--- YOUR GOAL ---
Write out the listing below exactly, and omit any images you find in it.
•••
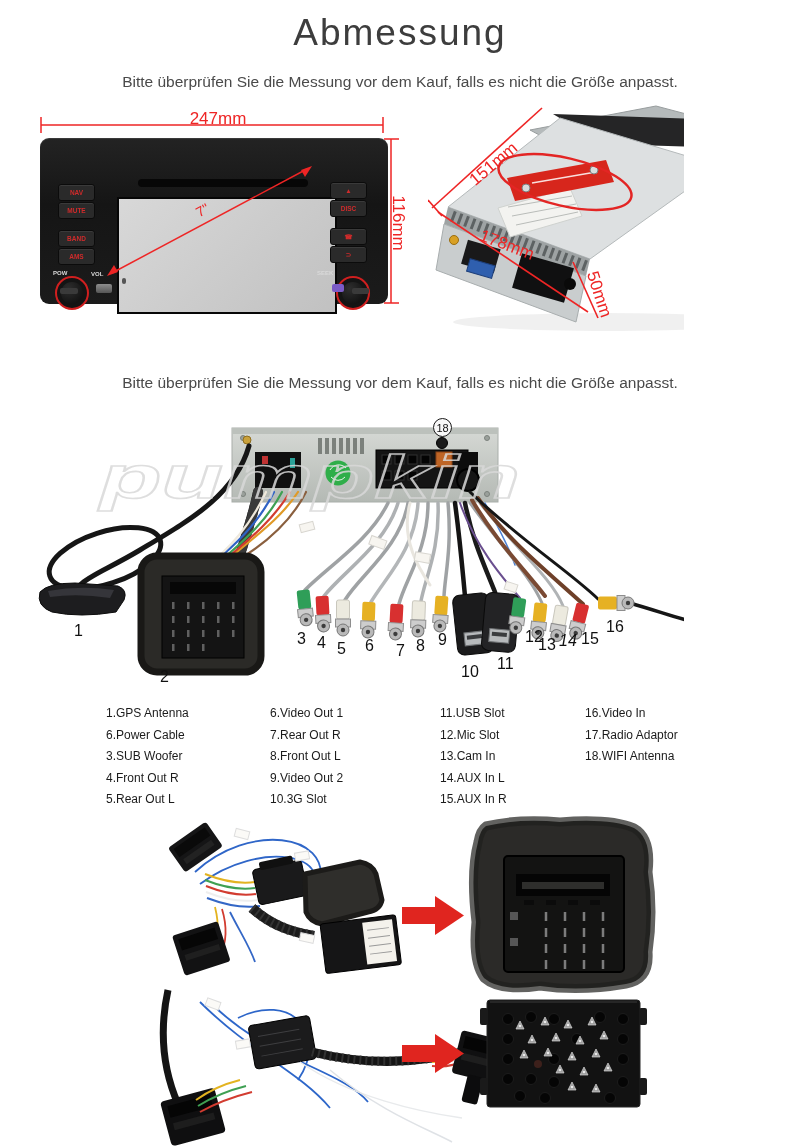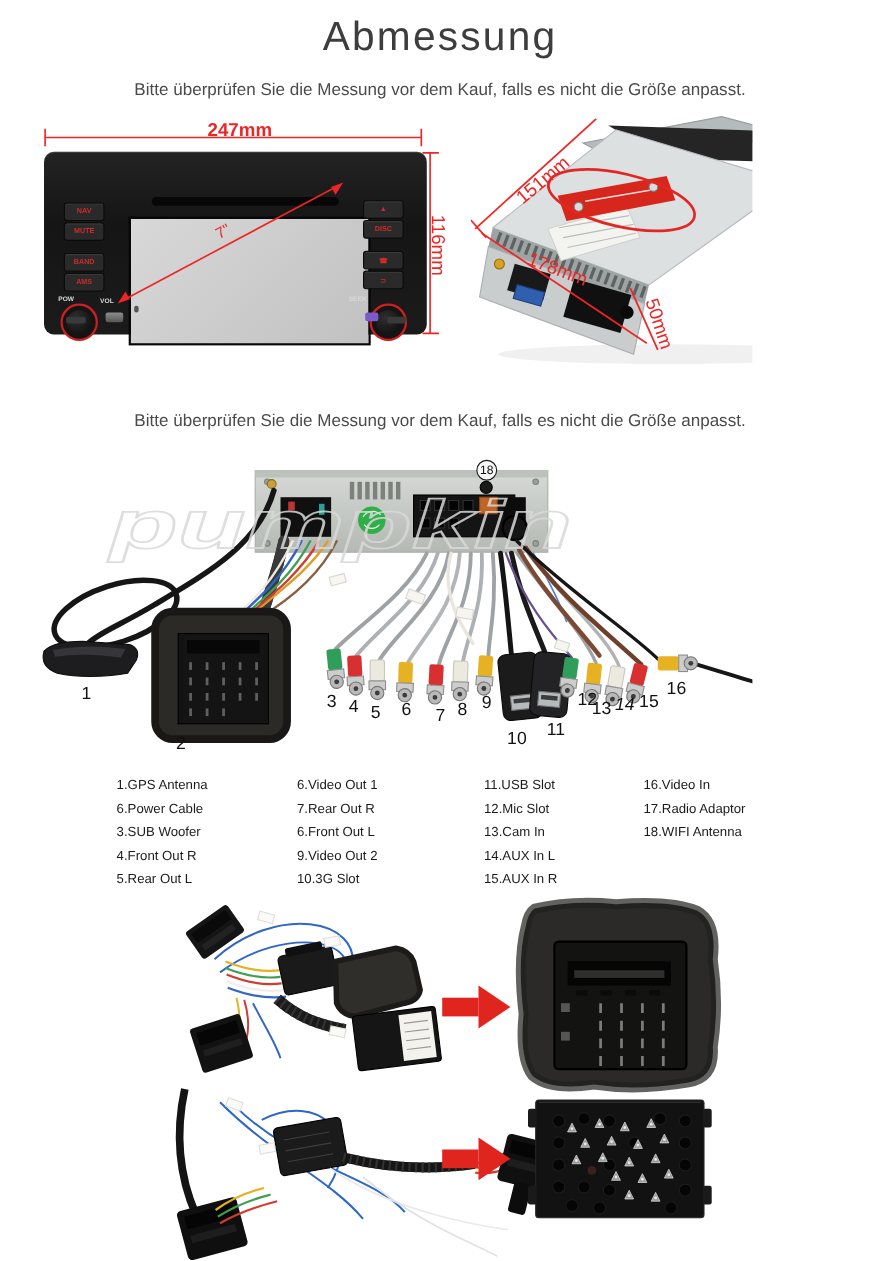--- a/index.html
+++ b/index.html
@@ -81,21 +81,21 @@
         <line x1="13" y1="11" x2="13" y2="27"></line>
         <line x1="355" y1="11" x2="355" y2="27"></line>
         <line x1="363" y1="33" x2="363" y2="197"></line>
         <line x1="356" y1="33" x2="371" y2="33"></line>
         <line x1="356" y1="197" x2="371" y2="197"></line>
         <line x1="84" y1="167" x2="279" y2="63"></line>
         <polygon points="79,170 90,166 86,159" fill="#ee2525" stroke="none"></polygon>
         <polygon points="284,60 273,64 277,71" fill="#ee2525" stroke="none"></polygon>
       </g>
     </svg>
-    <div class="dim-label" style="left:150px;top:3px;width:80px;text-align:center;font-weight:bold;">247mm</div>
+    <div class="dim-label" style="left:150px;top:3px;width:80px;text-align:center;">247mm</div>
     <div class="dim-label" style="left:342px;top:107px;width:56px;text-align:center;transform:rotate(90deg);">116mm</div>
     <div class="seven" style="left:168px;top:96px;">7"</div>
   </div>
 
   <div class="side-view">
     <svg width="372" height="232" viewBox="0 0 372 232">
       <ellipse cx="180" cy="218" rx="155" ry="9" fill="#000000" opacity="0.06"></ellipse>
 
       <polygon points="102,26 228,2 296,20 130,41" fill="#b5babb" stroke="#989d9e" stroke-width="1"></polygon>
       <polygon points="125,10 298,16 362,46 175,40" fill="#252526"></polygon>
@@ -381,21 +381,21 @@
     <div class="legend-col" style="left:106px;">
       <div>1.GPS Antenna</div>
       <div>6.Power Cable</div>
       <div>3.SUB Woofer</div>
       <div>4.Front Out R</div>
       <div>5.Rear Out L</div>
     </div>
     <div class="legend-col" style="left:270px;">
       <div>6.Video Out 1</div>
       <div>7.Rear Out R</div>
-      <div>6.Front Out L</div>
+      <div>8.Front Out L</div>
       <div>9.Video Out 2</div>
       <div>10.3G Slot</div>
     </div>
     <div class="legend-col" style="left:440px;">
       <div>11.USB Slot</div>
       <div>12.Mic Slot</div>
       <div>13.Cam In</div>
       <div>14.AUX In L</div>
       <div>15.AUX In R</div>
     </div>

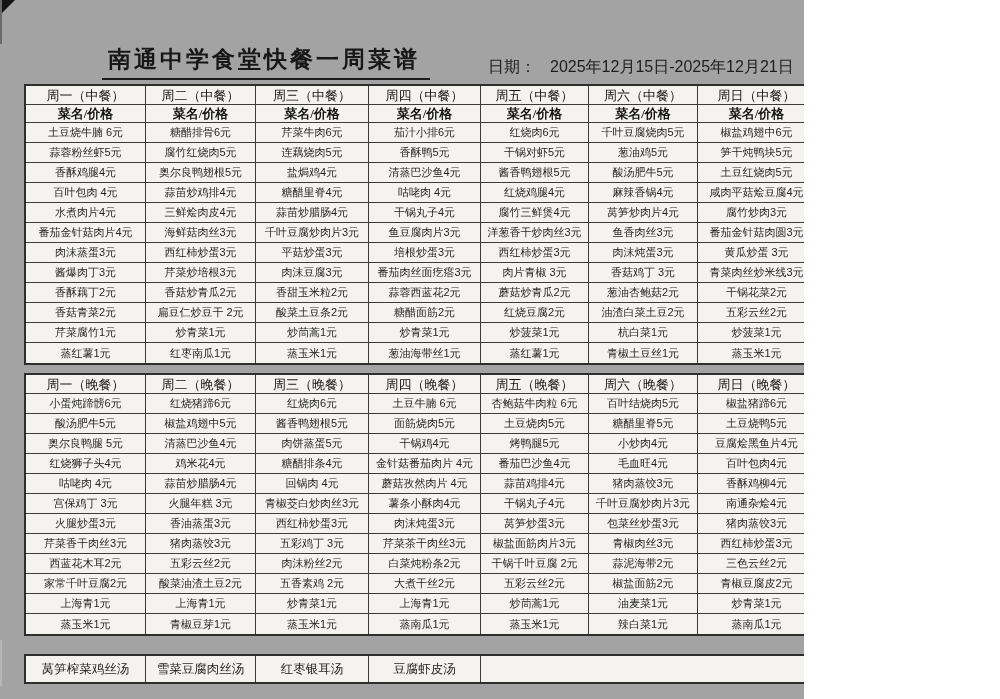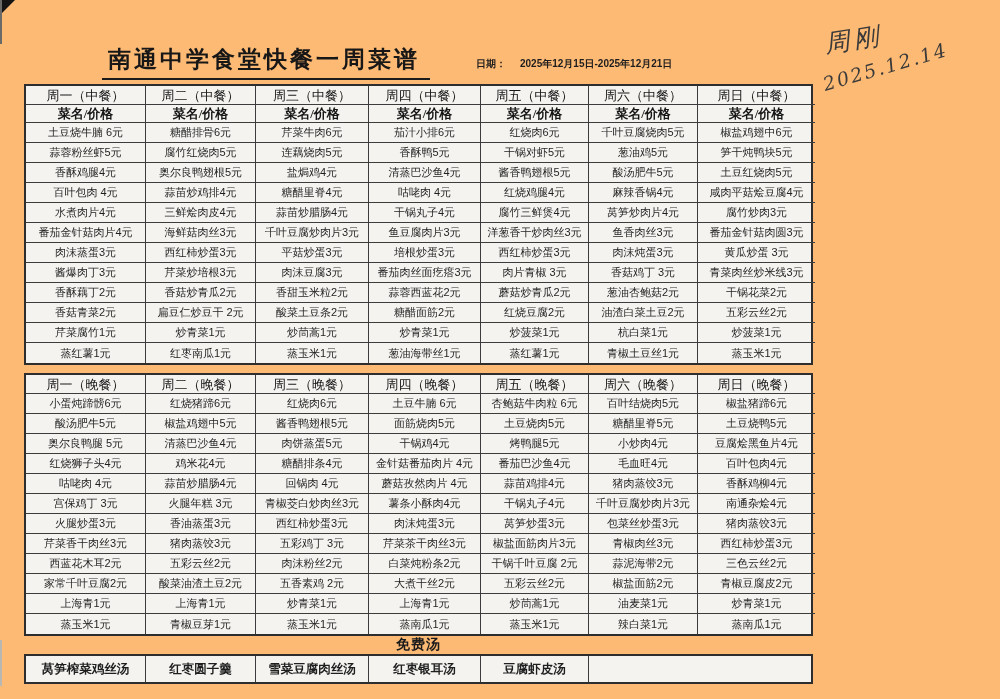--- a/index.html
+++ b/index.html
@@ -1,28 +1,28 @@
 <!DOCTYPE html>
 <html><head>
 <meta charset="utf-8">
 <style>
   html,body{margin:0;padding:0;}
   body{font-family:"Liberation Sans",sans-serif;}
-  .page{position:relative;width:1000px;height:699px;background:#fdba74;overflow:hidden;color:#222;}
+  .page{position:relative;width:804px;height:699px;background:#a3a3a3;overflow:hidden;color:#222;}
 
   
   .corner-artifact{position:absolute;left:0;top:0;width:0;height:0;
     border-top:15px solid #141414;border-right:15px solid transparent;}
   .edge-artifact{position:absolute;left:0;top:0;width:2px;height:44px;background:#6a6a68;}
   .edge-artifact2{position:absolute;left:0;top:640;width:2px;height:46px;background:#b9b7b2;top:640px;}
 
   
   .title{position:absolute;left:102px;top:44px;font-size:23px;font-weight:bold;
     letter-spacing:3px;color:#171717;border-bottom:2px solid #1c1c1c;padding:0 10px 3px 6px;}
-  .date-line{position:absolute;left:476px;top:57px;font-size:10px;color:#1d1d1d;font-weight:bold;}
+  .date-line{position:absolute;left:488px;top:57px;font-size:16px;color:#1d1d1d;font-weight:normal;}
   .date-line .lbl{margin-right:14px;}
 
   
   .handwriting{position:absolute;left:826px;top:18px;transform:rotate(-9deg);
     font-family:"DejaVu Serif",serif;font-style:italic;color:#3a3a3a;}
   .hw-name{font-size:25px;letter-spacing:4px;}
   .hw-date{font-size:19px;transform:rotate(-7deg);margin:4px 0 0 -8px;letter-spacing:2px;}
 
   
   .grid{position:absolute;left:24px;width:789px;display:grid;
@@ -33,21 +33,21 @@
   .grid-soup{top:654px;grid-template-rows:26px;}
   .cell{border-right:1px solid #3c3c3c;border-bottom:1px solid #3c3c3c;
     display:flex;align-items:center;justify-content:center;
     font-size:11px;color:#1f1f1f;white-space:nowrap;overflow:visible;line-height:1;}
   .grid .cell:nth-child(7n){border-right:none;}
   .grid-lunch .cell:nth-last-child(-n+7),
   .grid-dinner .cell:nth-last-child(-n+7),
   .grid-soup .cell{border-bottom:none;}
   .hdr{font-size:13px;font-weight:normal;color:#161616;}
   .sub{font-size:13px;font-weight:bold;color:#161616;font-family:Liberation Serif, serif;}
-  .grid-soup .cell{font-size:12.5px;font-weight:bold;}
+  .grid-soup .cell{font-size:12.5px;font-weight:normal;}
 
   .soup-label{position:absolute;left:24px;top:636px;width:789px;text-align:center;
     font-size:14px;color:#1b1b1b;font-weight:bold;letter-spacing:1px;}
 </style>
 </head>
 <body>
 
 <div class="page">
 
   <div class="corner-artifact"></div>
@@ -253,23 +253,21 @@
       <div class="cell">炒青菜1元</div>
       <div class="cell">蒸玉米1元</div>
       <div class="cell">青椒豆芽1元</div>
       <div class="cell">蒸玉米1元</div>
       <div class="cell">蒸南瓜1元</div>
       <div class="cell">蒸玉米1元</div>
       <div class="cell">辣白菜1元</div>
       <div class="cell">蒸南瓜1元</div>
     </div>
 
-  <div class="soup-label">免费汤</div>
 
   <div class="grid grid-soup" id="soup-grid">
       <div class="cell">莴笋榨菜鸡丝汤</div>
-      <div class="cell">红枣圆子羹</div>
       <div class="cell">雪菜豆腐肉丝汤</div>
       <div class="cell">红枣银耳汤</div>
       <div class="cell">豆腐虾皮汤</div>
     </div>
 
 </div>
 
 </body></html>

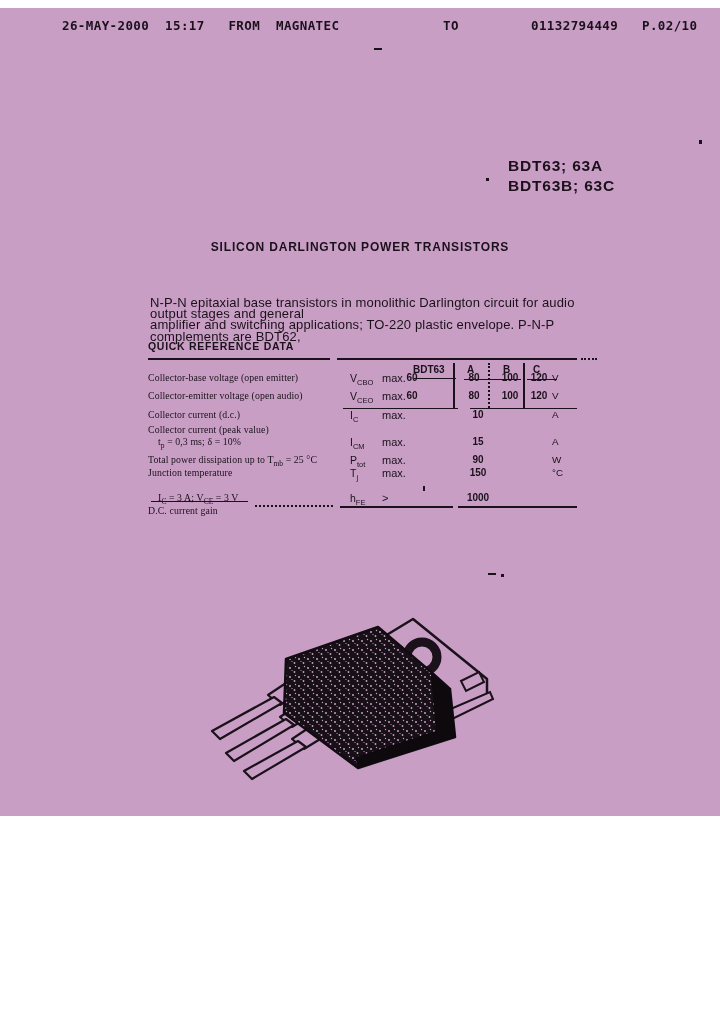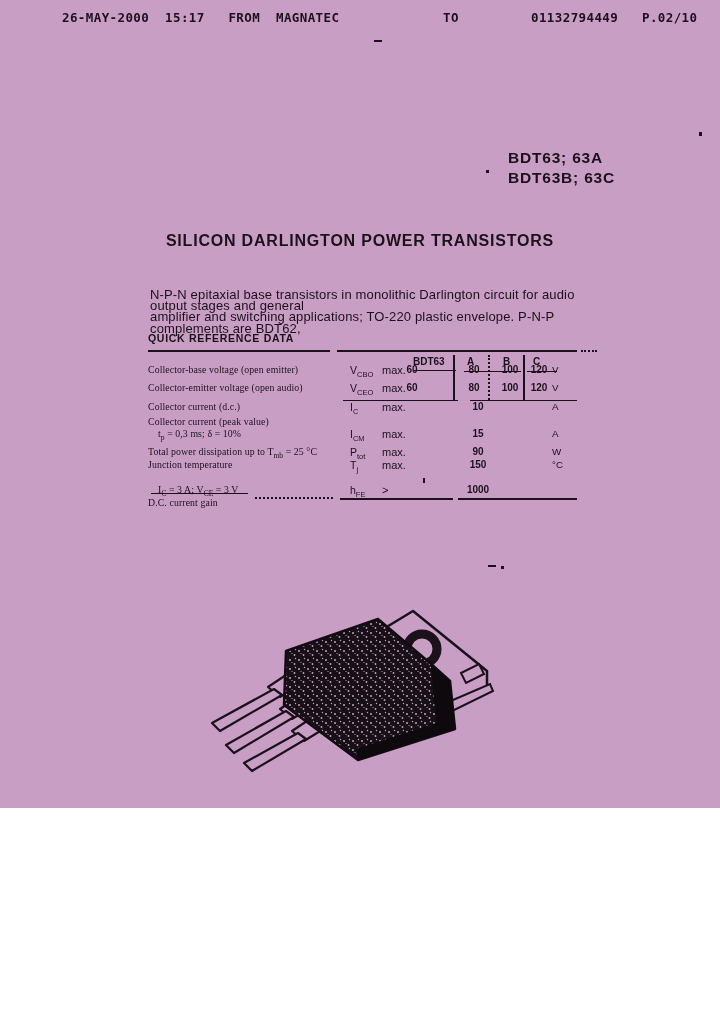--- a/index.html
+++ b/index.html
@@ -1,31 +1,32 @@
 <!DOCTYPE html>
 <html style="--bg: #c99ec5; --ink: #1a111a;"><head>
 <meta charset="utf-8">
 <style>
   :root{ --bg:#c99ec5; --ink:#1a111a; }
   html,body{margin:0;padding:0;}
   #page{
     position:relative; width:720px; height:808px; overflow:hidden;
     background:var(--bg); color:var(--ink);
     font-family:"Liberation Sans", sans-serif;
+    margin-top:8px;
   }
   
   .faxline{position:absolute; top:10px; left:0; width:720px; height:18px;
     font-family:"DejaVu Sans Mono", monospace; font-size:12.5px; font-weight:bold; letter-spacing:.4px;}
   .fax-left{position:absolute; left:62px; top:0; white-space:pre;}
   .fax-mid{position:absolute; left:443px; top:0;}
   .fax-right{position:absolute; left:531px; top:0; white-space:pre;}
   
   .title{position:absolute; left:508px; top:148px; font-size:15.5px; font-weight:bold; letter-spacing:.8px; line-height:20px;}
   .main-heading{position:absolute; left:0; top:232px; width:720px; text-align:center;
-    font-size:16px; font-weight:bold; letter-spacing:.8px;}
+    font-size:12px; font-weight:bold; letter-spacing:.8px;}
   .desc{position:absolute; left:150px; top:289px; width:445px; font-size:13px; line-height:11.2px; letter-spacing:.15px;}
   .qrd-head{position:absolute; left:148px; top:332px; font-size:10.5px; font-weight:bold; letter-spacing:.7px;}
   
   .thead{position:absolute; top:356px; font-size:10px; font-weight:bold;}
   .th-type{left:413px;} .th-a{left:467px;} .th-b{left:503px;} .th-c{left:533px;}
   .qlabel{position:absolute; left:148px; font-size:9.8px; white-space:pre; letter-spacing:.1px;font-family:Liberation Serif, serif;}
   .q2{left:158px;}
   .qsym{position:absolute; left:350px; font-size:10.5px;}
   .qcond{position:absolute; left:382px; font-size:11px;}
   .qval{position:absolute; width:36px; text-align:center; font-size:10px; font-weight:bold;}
•••
--- ANSWER SECTION ---
--- a/index.html
+++ b/index.html
@@ -81,21 +81,21 @@
         <line x1="13" y1="11" x2="13" y2="27"></line>
         <line x1="355" y1="11" x2="355" y2="27"></line>
         <line x1="363" y1="33" x2="363" y2="197"></line>
         <line x1="356" y1="33" x2="371" y2="33"></line>
         <line x1="356" y1="197" x2="371" y2="197"></line>
         <line x1="84" y1="167" x2="279" y2="63"></line>
         <polygon points="79,170 90,166 86,159" fill="#ee2525" stroke="none"></polygon>
         <polygon points="284,60 273,64 277,71" fill="#ee2525" stroke="none"></polygon>
       </g>
     </svg>
-    <div class="dim-label" style="left:150px;top:3px;width:80px;text-align:center;font-weight:bold;">247mm</div>
+    <div class="dim-label" style="left:150px;top:3px;width:80px;text-align:center;">247mm</div>
     <div class="dim-label" style="left:342px;top:107px;width:56px;text-align:center;transform:rotate(90deg);">116mm</div>
     <div class="seven" style="left:168px;top:96px;">7"</div>
   </div>
 
   <div class="side-view">
     <svg width="372" height="232" viewBox="0 0 372 232">
       <ellipse cx="180" cy="218" rx="155" ry="9" fill="#000000" opacity="0.06"></ellipse>
 
       <polygon points="102,26 228,2 296,20 130,41" fill="#b5babb" stroke="#989d9e" stroke-width="1"></polygon>
       <polygon points="125,10 298,16 362,46 175,40" fill="#252526"></polygon>
@@ -381,21 +381,21 @@
     <div class="legend-col" style="left:106px;">
       <div>1.GPS Antenna</div>
       <div>6.Power Cable</div>
       <div>3.SUB Woofer</div>
       <div>4.Front Out R</div>
       <div>5.Rear Out L</div>
     </div>
     <div class="legend-col" style="left:270px;">
       <div>6.Video Out 1</div>
       <div>7.Rear Out R</div>
-      <div>6.Front Out L</div>
+      <div>8.Front Out L</div>
       <div>9.Video Out 2</div>
       <div>10.3G Slot</div>
     </div>
     <div class="legend-col" style="left:440px;">
       <div>11.USB Slot</div>
       <div>12.Mic Slot</div>
       <div>13.Cam In</div>
       <div>14.AUX In L</div>
       <div>15.AUX In R</div>
     </div>

--- a/index.html
+++ b/index.html
@@ -1,28 +1,28 @@
 <!DOCTYPE html>
 <html><head>
 <meta charset="utf-8">
 <style>
   html,body{margin:0;padding:0;}
   body{font-family:"Liberation Sans",sans-serif;}
-  .page{position:relative;width:1000px;height:699px;background:#fdba74;overflow:hidden;color:#222;}
+  .page{position:relative;width:804px;height:699px;background:#a3a3a3;overflow:hidden;color:#222;}
 
   
   .corner-artifact{position:absolute;left:0;top:0;width:0;height:0;
     border-top:15px solid #141414;border-right:15px solid transparent;}
   .edge-artifact{position:absolute;left:0;top:0;width:2px;height:44px;background:#6a6a68;}
   .edge-artifact2{position:absolute;left:0;top:640;width:2px;height:46px;background:#b9b7b2;top:640px;}
 
   
   .title{position:absolute;left:102px;top:44px;font-size:23px;font-weight:bold;
     letter-spacing:3px;color:#171717;border-bottom:2px solid #1c1c1c;padding:0 10px 3px 6px;}
-  .date-line{position:absolute;left:476px;top:57px;font-size:10px;color:#1d1d1d;font-weight:bold;}
+  .date-line{position:absolute;left:488px;top:57px;font-size:16px;color:#1d1d1d;font-weight:normal;}
   .date-line .lbl{margin-right:14px;}
 
   
   .handwriting{position:absolute;left:826px;top:18px;transform:rotate(-9deg);
     font-family:"DejaVu Serif",serif;font-style:italic;color:#3a3a3a;}
   .hw-name{font-size:25px;letter-spacing:4px;}
   .hw-date{font-size:19px;transform:rotate(-7deg);margin:4px 0 0 -8px;letter-spacing:2px;}
 
   
   .grid{position:absolute;left:24px;width:789px;display:grid;
@@ -33,21 +33,21 @@
   .grid-soup{top:654px;grid-template-rows:26px;}
   .cell{border-right:1px solid #3c3c3c;border-bottom:1px solid #3c3c3c;
     display:flex;align-items:center;justify-content:center;
     font-size:11px;color:#1f1f1f;white-space:nowrap;overflow:visible;line-height:1;}
   .grid .cell:nth-child(7n){border-right:none;}
   .grid-lunch .cell:nth-last-child(-n+7),
   .grid-dinner .cell:nth-last-child(-n+7),
   .grid-soup .cell{border-bottom:none;}
   .hdr{font-size:13px;font-weight:normal;color:#161616;}
   .sub{font-size:13px;font-weight:bold;color:#161616;font-family:Liberation Serif, serif;}
-  .grid-soup .cell{font-size:12.5px;font-weight:bold;}
+  .grid-soup .cell{font-size:12.5px;font-weight:normal;}
 
   .soup-label{position:absolute;left:24px;top:636px;width:789px;text-align:center;
     font-size:14px;color:#1b1b1b;font-weight:bold;letter-spacing:1px;}
 </style>
 </head>
 <body>
 
 <div class="page">
 
   <div class="corner-artifact"></div>
@@ -253,23 +253,21 @@
       <div class="cell">炒青菜1元</div>
       <div class="cell">蒸玉米1元</div>
       <div class="cell">青椒豆芽1元</div>
       <div class="cell">蒸玉米1元</div>
       <div class="cell">蒸南瓜1元</div>
       <div class="cell">蒸玉米1元</div>
       <div class="cell">辣白菜1元</div>
       <div class="cell">蒸南瓜1元</div>
     </div>
 
-  <div class="soup-label">免费汤</div>
 
   <div class="grid grid-soup" id="soup-grid">
       <div class="cell">莴笋榨菜鸡丝汤</div>
-      <div class="cell">红枣圆子羹</div>
       <div class="cell">雪菜豆腐肉丝汤</div>
       <div class="cell">红枣银耳汤</div>
       <div class="cell">豆腐虾皮汤</div>
     </div>
 
 </div>
 
 </body></html>

--- a/index.html
+++ b/index.html
@@ -1,31 +1,32 @@
 <!DOCTYPE html>
 <html style="--bg: #c99ec5; --ink: #1a111a;"><head>
 <meta charset="utf-8">
 <style>
   :root{ --bg:#c99ec5; --ink:#1a111a; }
   html,body{margin:0;padding:0;}
   #page{
     position:relative; width:720px; height:808px; overflow:hidden;
     background:var(--bg); color:var(--ink);
     font-family:"Liberation Sans", sans-serif;
+    margin-top:8px;
   }
   
   .faxline{position:absolute; top:10px; left:0; width:720px; height:18px;
     font-family:"DejaVu Sans Mono", monospace; font-size:12.5px; font-weight:bold; letter-spacing:.4px;}
   .fax-left{position:absolute; left:62px; top:0; white-space:pre;}
   .fax-mid{position:absolute; left:443px; top:0;}
   .fax-right{position:absolute; left:531px; top:0; white-space:pre;}
   
   .title{position:absolute; left:508px; top:148px; font-size:15.5px; font-weight:bold; letter-spacing:.8px; line-height:20px;}
   .main-heading{position:absolute; left:0; top:232px; width:720px; text-align:center;
-    font-size:16px; font-weight:bold; letter-spacing:.8px;}
+    font-size:12px; font-weight:bold; letter-spacing:.8px;}
   .desc{position:absolute; left:150px; top:289px; width:445px; font-size:13px; line-height:11.2px; letter-spacing:.15px;}
   .qrd-head{position:absolute; left:148px; top:332px; font-size:10.5px; font-weight:bold; letter-spacing:.7px;}
   
   .thead{position:absolute; top:356px; font-size:10px; font-weight:bold;}
   .th-type{left:413px;} .th-a{left:467px;} .th-b{left:503px;} .th-c{left:533px;}
   .qlabel{position:absolute; left:148px; font-size:9.8px; white-space:pre; letter-spacing:.1px;font-family:Liberation Serif, serif;}
   .q2{left:158px;}
   .qsym{position:absolute; left:350px; font-size:10.5px;}
   .qcond{position:absolute; left:382px; font-size:11px;}
   .qval{position:absolute; width:36px; text-align:center; font-size:10px; font-weight:bold;}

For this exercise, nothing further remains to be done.